2005...*ponderz again* itz a year in which frenshipz was built n broken...i find myself betrayed by some...yet understood by few...to those hu realli were there 4 me i wanna thank u...
TO MA BITCHEZ:we've been frenz since sec skewl bt only got closer in sec 3...i hope our frenship will last till a last time...till death do us part...kita 5 mcm org giler...partnerz in crime...ala is the kakak hu keep us together..yati bein neutral help us decide wat we shud be doin...su ko satu2 la yg secretive...sama kita pon nk secretive...haiyo...open up to us ok???fika...ko da mischievious one...cpt la grow up..muhahahha...jgn nk stay dat 15 year old bitch tau...ko da 18...stop flirting soo much la...aku lak??u guyz noe kan..lol
THE GUYZ:kamal,nas,nadzif,luqman,azmi,zuhairi u guyz realli made ITE life the best of the best...i noe all of us haf been seperated one way or another bt i do hope or frenship wun juz go down da drain...we're all drifting apart...i lost ur hp no..im gettin them back slowly...plz keep me update n ill keep u updated on everything...i will...jgn gadoh plz...to tink im cryin rite now coz everyone'z seperated...everyone dun seem to be close to each other no more...wat happen people???i hope diz wun happen again ok???the bickering nvr occured before...y now??y???letz settle diz prob like civilised humanz ok???
TO NAS:im sori i wasnt keepin contact wif u due to everything...i hope ur ok..i hope u wun land in hospital again...plz take care of urself...heart attack aint no laughin matter...mkn obat ok nas...rest byk2...jgn fikir sgt psal itu u noe hu i noe hu ok???we'll settle it once n for all...
TO SUHAIDAH:su i miss u...like i said to the guyz we're drifting apart...bt luckily we still haf msn to stay in contact kan???brr i sori i buih u dat day ok???my fault...stupid work...bt nowi got a hp u juz call me ok???n u dun shy2 juz call my hp lau u got prob ok???our secretz r our secretz..we shant tell anione..letz bring it to our gravez...muackz...
TO LOOT:hun im soo thankful dat i found u...u pampered me soo much wif ur cute-sinezz,ur lovingnezz,ur cheekynezz...hehe...a day w/o u is like 10 yearz w/o u...its soundz soo exagerrating...bt itz true..although we do squabble n get oh so jealous of each other over small tinsy matter i still love u...n i dun wanna get seperated from u...thankz a kezillion 4 everythang...i noe u tahan my bimboticnezz,my stubbornezz,my tamperz my pms n all...hu wud be able to tahan it if it werent u...muackz...
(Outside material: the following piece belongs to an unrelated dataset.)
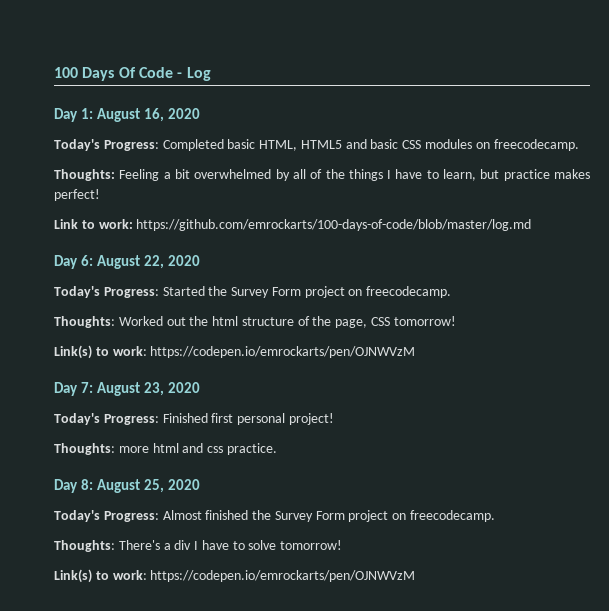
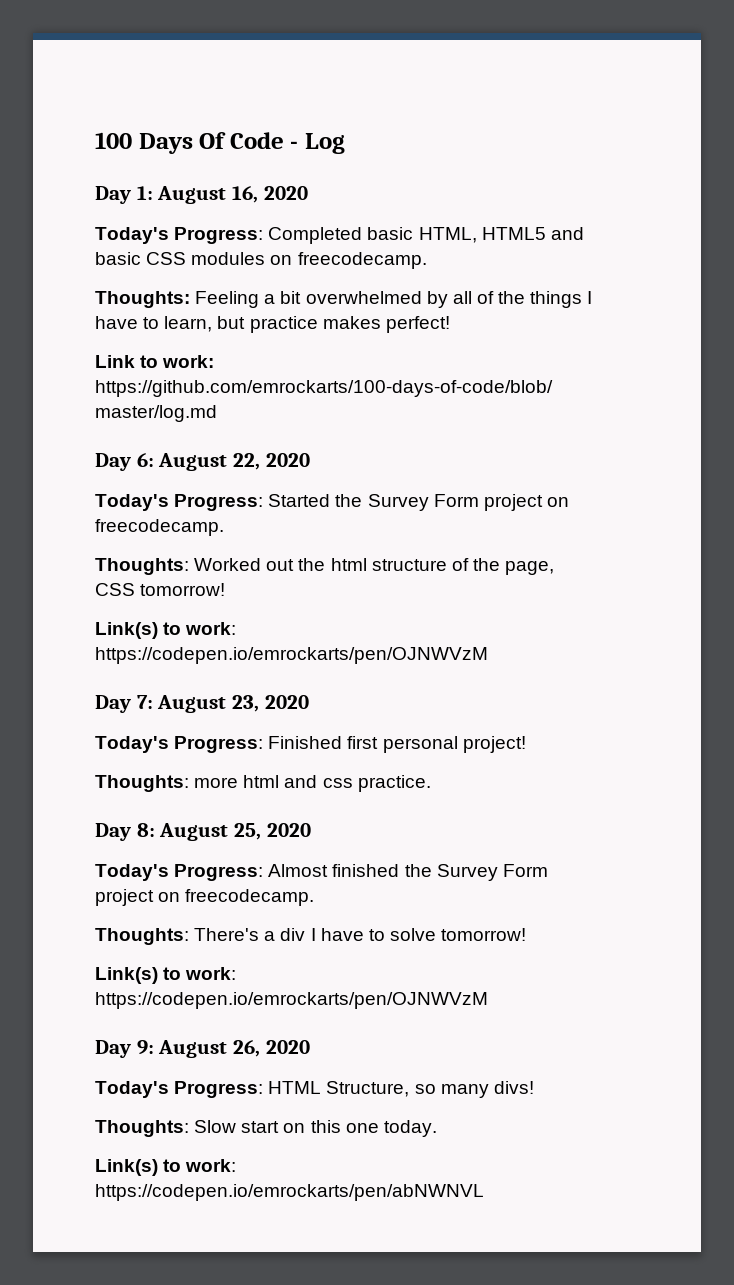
(416, 576) none -> [95,1040,310,1058] [95,1081,534,1098] [95,1120,437,1137] [95,1159,237,1176] [95,1184,484,1201] // Day 9: August 26, 2020 // Today's Progress: HTML Structure, so many divs! // Thoughts: Slow start on this one today. // Link(s) to work: https://codepen.io/emrockarts/pen/abNWNVL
TO THE FRENZ:im glad to haf met u guyz...i hope in 2006 we're able to keep close n haf fun...n if we haf our probz dun juz keep it to urself...let me noe ok??ill try to help u guyz as far as im able to...aniwayz i noe there'z alwayz the hp...call je call...jgn malu2...hehe...thankz 4 bein there 4 me...ill be there 4 u...it mite be ur day today it mite be otherz the next...love u loadz
TO MY FAM:i noe we're shattered...itz shattered ever since dat other person came along...we had our lil alibiz...bt the alibiz broke...brr...i dun wish 4 it to continue...although i do love all of u...brr~!!!haiz...
people i love u i realli do...although sum of u haf walked away foreva...ill alwayz remember u..ill do...n wat u left in my live will be kept in my heart whether good or bad...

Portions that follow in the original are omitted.